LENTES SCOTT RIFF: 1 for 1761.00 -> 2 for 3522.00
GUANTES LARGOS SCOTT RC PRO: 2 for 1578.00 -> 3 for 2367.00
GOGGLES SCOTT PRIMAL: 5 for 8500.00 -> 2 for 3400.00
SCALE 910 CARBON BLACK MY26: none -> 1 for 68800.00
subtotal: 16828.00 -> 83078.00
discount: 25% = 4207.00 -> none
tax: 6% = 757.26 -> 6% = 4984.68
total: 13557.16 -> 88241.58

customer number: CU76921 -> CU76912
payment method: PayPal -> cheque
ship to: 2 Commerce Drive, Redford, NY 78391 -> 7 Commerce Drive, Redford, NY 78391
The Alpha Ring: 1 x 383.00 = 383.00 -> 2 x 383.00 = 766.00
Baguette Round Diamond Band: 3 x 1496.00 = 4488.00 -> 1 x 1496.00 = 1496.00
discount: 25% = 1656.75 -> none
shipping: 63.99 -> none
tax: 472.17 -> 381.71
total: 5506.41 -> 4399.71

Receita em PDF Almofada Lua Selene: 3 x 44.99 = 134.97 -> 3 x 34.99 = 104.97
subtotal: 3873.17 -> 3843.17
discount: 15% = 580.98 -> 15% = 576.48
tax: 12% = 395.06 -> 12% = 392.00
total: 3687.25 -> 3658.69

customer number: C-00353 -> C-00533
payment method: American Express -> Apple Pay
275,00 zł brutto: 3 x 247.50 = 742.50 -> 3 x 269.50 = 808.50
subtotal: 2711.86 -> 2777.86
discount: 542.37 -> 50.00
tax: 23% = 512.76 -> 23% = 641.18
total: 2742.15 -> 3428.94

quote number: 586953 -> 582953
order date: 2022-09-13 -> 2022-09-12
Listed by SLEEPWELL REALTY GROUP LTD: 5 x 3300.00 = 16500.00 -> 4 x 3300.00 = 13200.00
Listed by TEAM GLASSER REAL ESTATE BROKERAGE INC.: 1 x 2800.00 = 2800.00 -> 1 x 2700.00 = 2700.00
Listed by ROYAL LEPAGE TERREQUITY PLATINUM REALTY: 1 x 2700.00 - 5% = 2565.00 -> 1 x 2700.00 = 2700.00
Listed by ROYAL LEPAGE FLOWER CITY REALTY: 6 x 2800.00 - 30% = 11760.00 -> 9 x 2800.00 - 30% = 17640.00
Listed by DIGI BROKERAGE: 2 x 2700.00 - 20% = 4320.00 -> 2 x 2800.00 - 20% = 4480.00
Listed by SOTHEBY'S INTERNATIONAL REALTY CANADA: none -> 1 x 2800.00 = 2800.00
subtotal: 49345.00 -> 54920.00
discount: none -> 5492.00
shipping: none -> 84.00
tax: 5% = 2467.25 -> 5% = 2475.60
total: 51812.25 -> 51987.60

· · ·

PROMPT :: Each line in which the string "subtotal" is found must be copied from the data.

ANSWER ::
subtotal: 16828.00 -> 83078.00
subtotal: 3873.17 -> 3843.17
subtotal: 2711.86 -> 2777.86
subtotal: 49345.00 -> 54920.00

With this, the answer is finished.